While we await the discovery of additional popuiations, we can declare that the population at Manalazina can be considered to be intact and not facing any major threat, thanks to mountain chains that effectively act as natural barriers protecting the population. This palm occurs in one of the most secure localities in the whole island. The area has one of the lowest densities of human population in the whole of Madagascar and this is, of course, very significant for the future survival of the species.
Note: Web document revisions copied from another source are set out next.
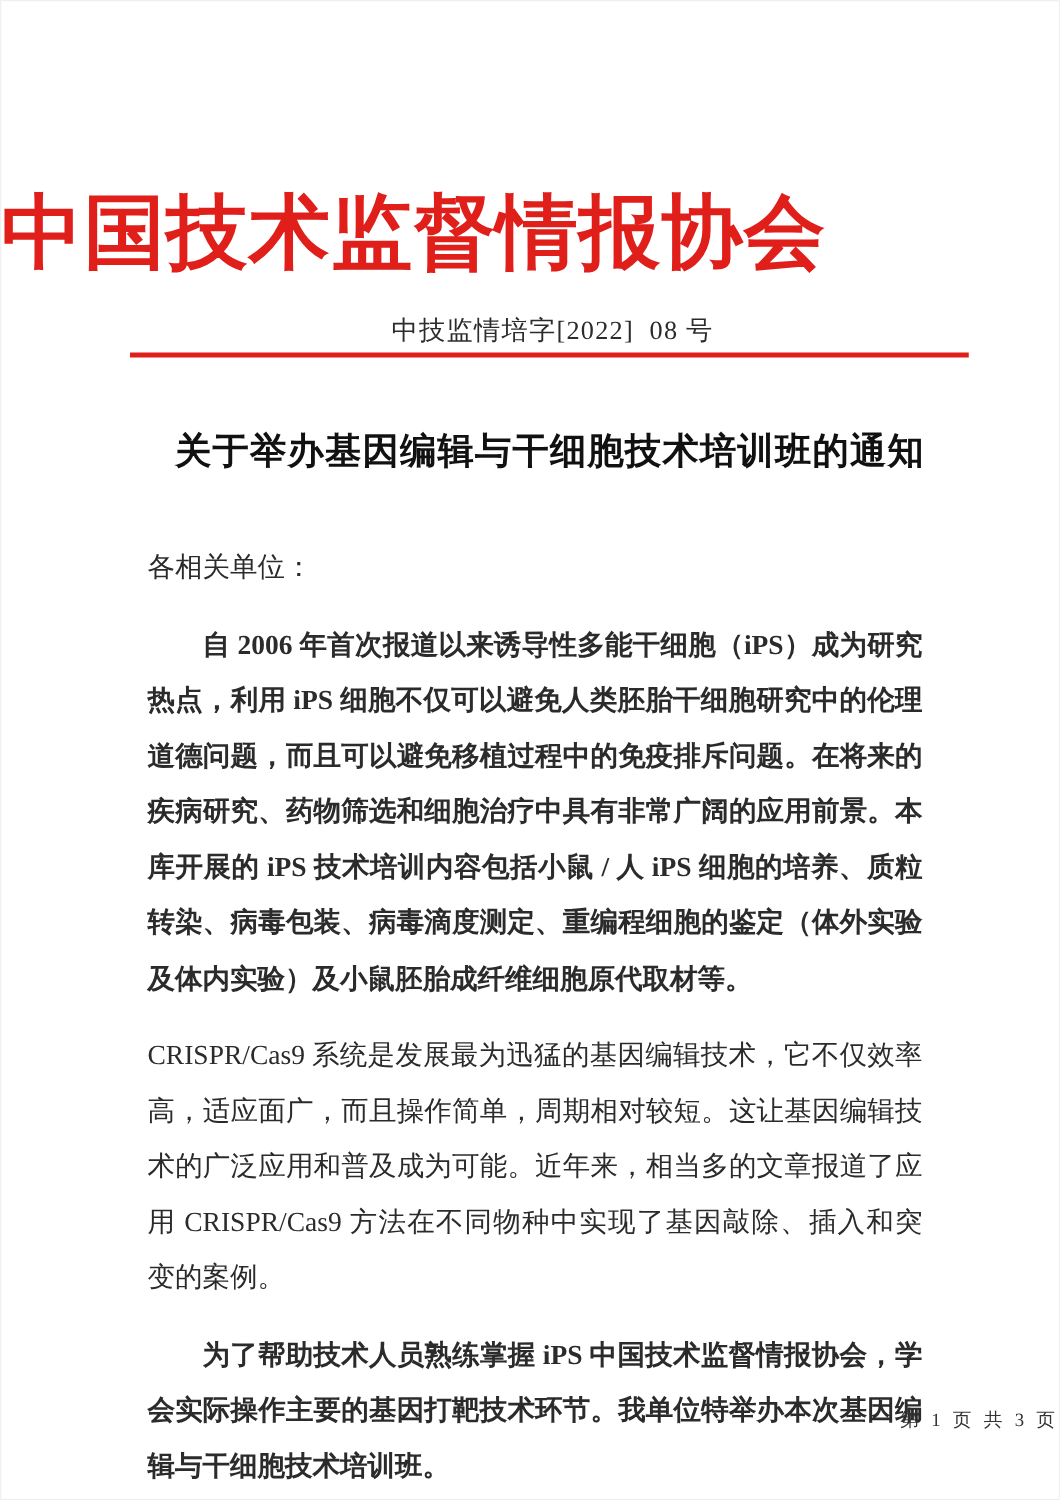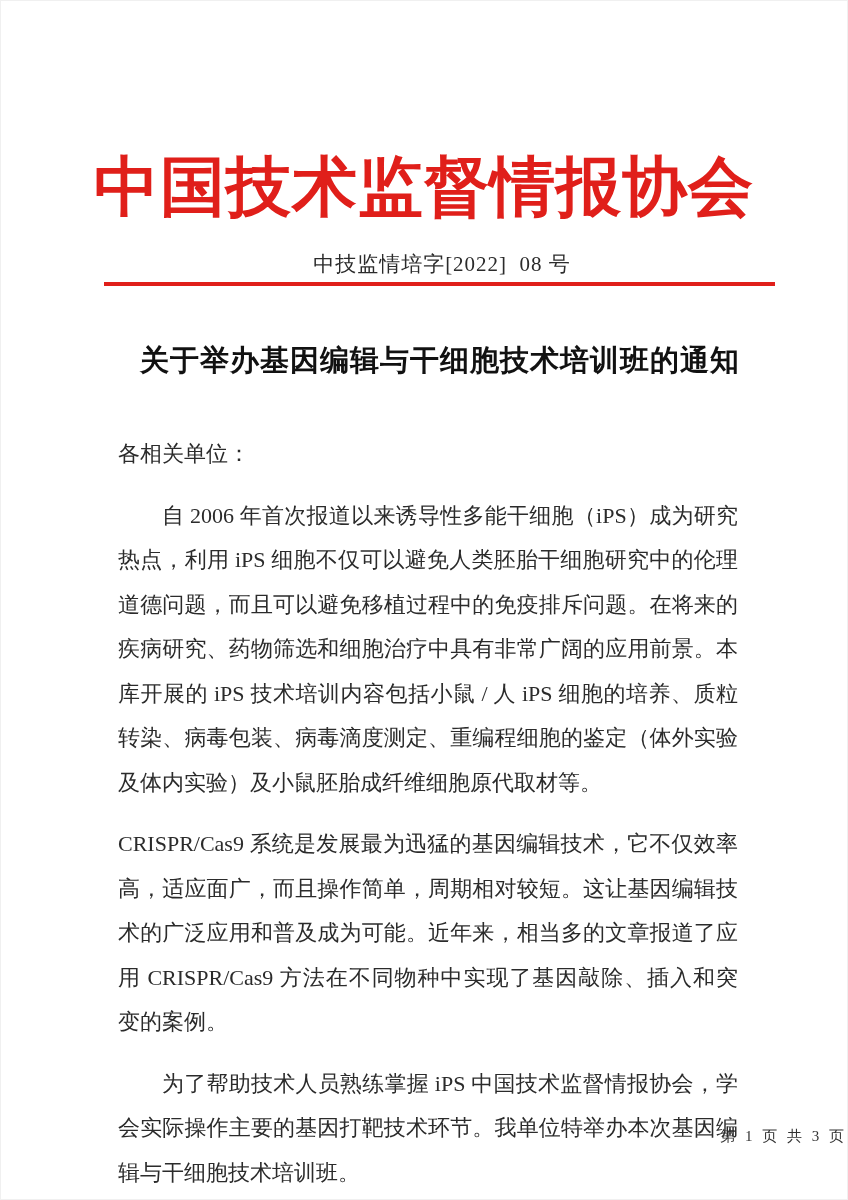"中国技术监督情报协会" .org-name { text-align: center -> none }
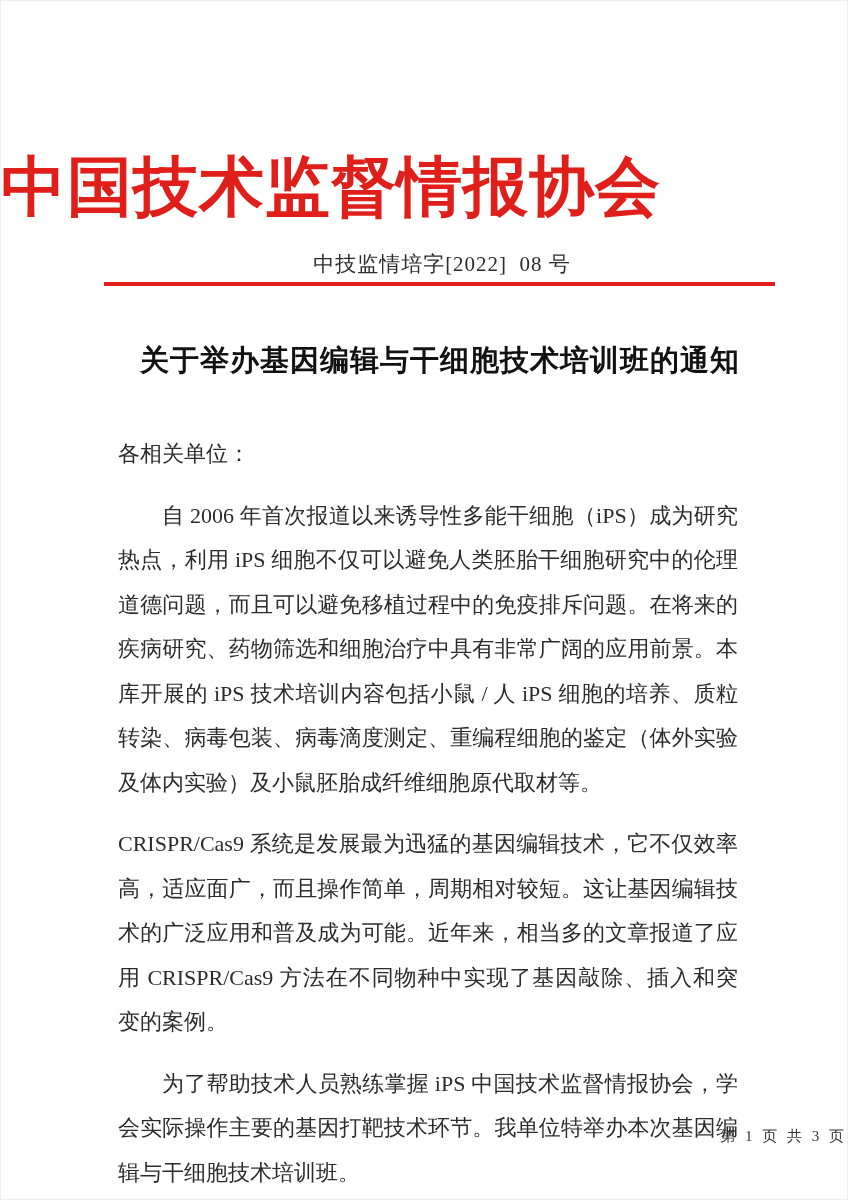"自 2006 年首次报道以来诱导性多能干细胞（iPS）成为研究热点，利用 iPS" .para.indent { font-weight: none -> bold }
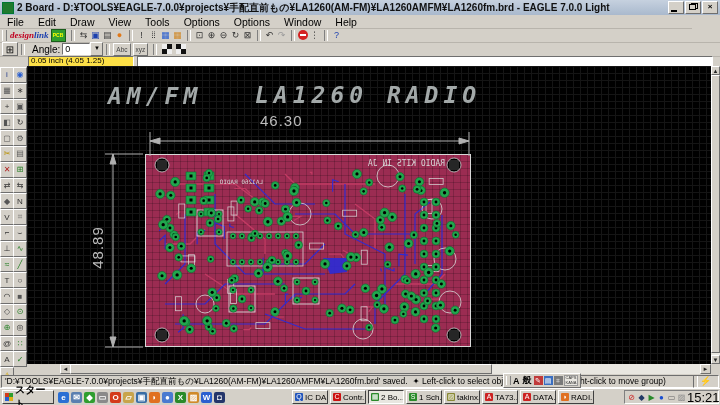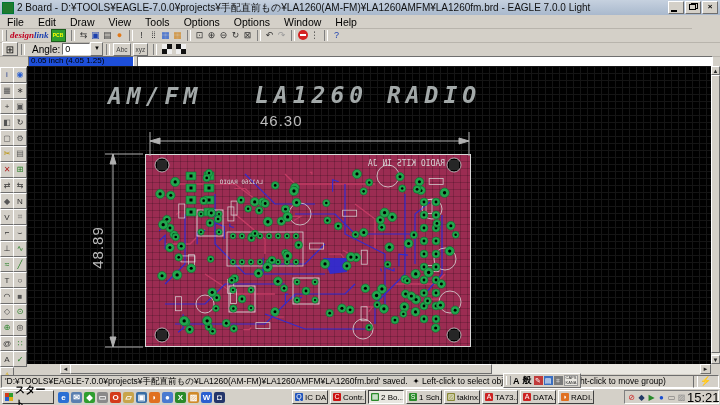"2 Board -" .titletext { font-weight: normal -> bold }
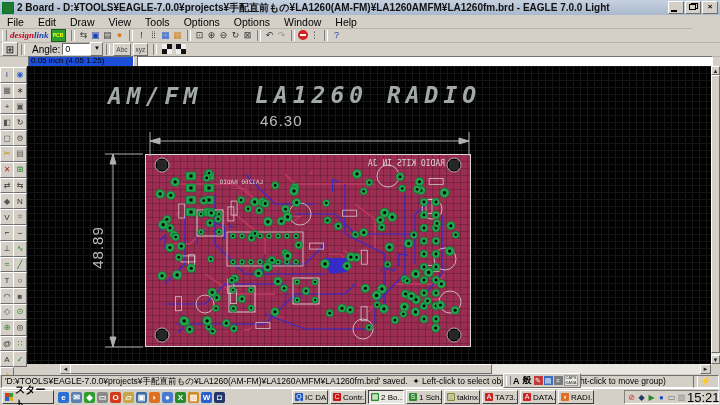"0.05 inch (4.05 1.25)" .coords { background: #1d4ed8 -> #fde047 }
Furthermore, no one locally seems interested in utilizing the palm at the moment, because it is Virtually impossible to transport the palm or its products up the 300 m of extremely steep slope from the valley bottom, and the locality is inaccessible to any of the usual forms of mechanized transport utilized in Madagascar. It is for these reasons that the locality is so deserted. During our four days camping we five from Antananarivo and our two guides saw no one apart from ourselves in the area.